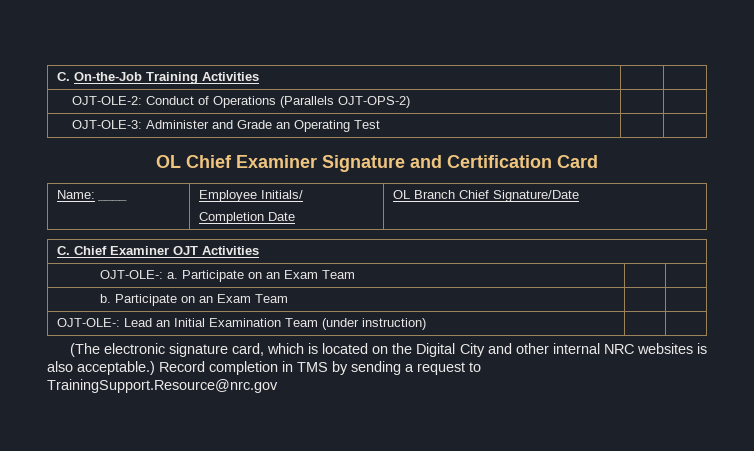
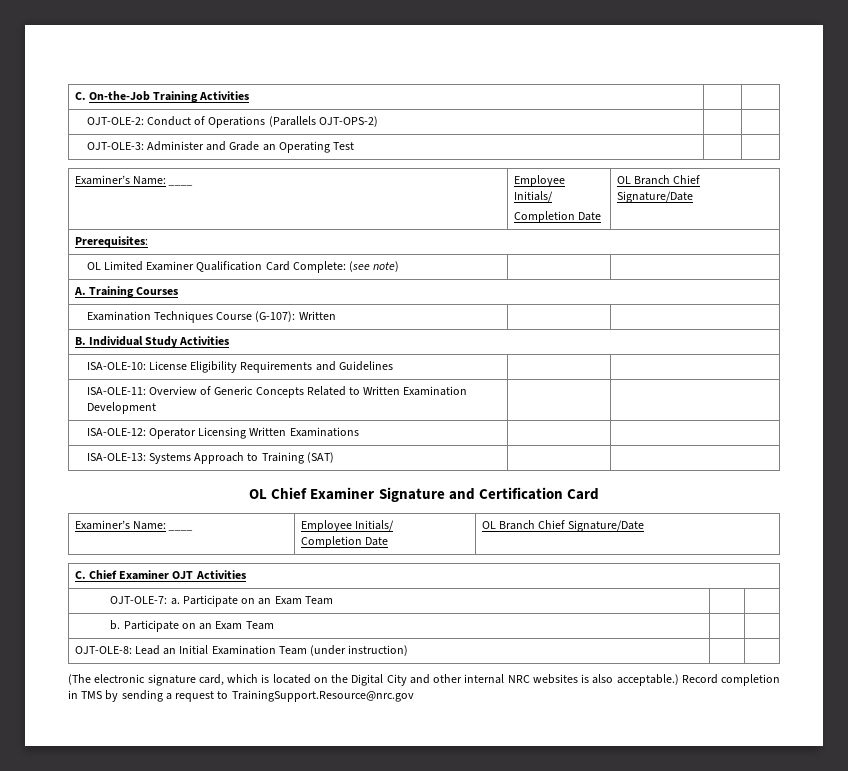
  OJT-OLE-3: Administer and Grade an Operating Test | |
+ Examiner’s Name: ____ | Employee Initials/
+ Completion Date | OL Branch Chief Signature/Date
+ Prerequisites:
+ OL Limited Examiner Qualification Card Complete: (see note) | |
+ A. Training Courses
+ Examination Techniques Course (G-107): Written | |
+ B. Individual Study Activities
+ ISA-OLE-10: License Eligibility Requirements and Guidelines | |
+ ISA-OLE-11: Overview of Generic Concepts Related to Written Examination Development | |
+ ISA-OLE-12: Operator Licensing Written Examinations | |
+ ISA-OLE-13: Systems Approach to Training (SAT) | |
  OL Chief Examiner Signature and Certification Card
- Name: ____ | Employee Initials/
+ Examiner’s Name: ____ | Employee Initials/
- OJT-OLE-: a. Participate on an Exam Team | |
+ OJT-OLE-7: a. Participate on an Exam Team | |
- OJT-OLE-: Lead an Initial Examination Team (under instruction) | |
+ OJT-OLE-8: Lead an Initial Examination Team (under instruction) | |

────────────────────

### What is required
With the line containing "(see note) | |" as the first, output each line through the final line of the entries above, exactly.

### Response area
+ OL Limited Examiner Qualification Card Complete: (see note) | |
+ A. Training Courses
+ Examination Techniques Course (G-107): Written | |
+ B. Individual Study Activities
+ ISA-OLE-10: License Eligibility Requirements and Guidelines | |
+ ISA-OLE-11: Overview of Generic Concepts Related to Written Examination Development | |
+ ISA-OLE-12: Operator Licensing Written Examinations | |
+ ISA-OLE-13: Systems Approach to Training (SAT) | |
  OL Chief Examiner Signature and Certification Card
- Name: ____ | Employee Initials/
+ Examiner’s Name: ____ | Employee Initials/
- OJT-OLE-: a. Participate on an Exam Team | |
+ OJT-OLE-7: a. Participate on an Exam Team | |
- OJT-OLE-: Lead an Initial Examination Team (under instruction) | |
+ OJT-OLE-8: Lead an Initial Examination Team (under instruction) | |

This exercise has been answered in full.